The method used in this work to de-skew the received data is quite simple and effective[3]. As shown in Fig. 1. The clock is recovered by a phase-locked loop (PLL) from a master channel, channel 1 for example. The other n channels are retimed by the recovered clock through a group of latches. At the output, all the channel outputs are de-skewed.



II. THEORY

We choose to use a half-rate clock data recovery (CDR) circuit to recovery the clock[4]. One of the most distinctive advantages of using the half-rate CDR is that rising/falling edges of the recovered clock are automatically aligned to center of the data width of the master channel for optimum sampling. And also by running the voltage controlled oscillator (VCO) at only half of the data rate, the stringent requirements on designing high performance oscillator are lowered. Data is sampled at both the rising and falling edges of the clock signal. A 2-to-1 multiplexer is used at the output, which severs the functions of both the decision circuit and the latch.

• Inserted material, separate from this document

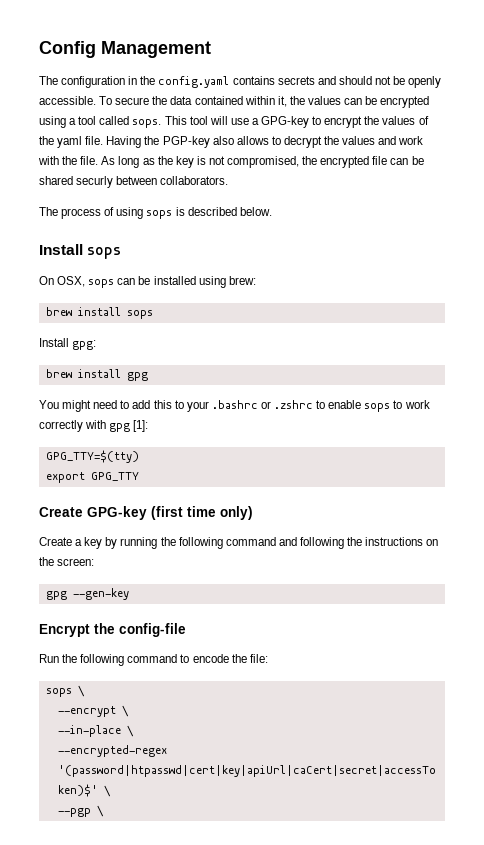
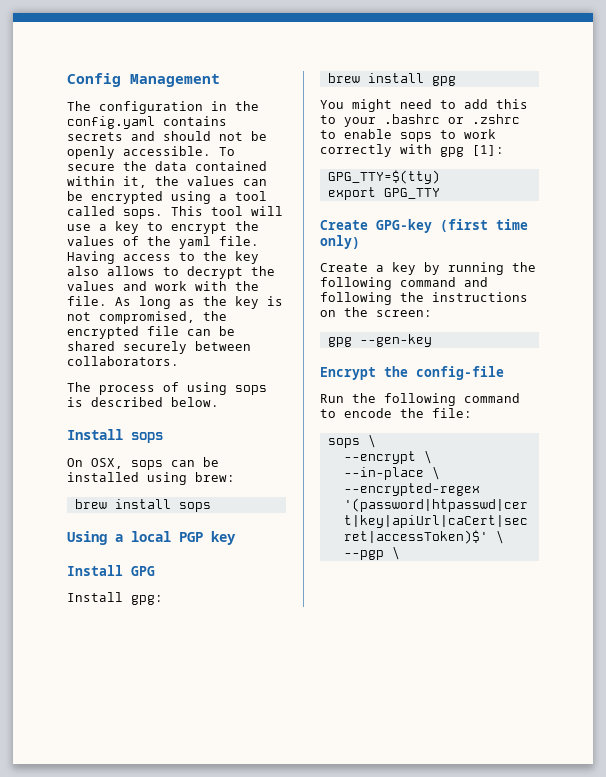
[261,116,310,128] GPG-key -> [115,221,139,234] key
[144,136,210,148] the PGP-key -> [123,251,259,264] access to the key
[76,176,114,188] securly -> [123,341,187,354] securely
(153, 314) none -> [67,531,236,545] [67,565,155,576] // Using a local PGP key // Install GPG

As shown in Fig. 2, a typical timing diagram is used to study the limit of this de-skew scheme.  $\pm D$  is the maximum channel skew that the de-skew method can correct. We can derive the relationship of the channel skew D in terms of T,  $t_r$ , and  $t_f$ . The relation is given in equation (1),

$$D = \frac{1}{2} \times \left( T - \frac{t_r + t_f}{2} \right)^{T} \tag{1}$$

where T is the bit width;  $t_r$  and  $t_f$  are the rising and falling times. The details of D as a function of data rates and rising/falling time are shown in Fig. 3. Typical values of D at



Fig. 2. The timing diagram.



Fig. 3. Maximum allowed skew D vs. data rate.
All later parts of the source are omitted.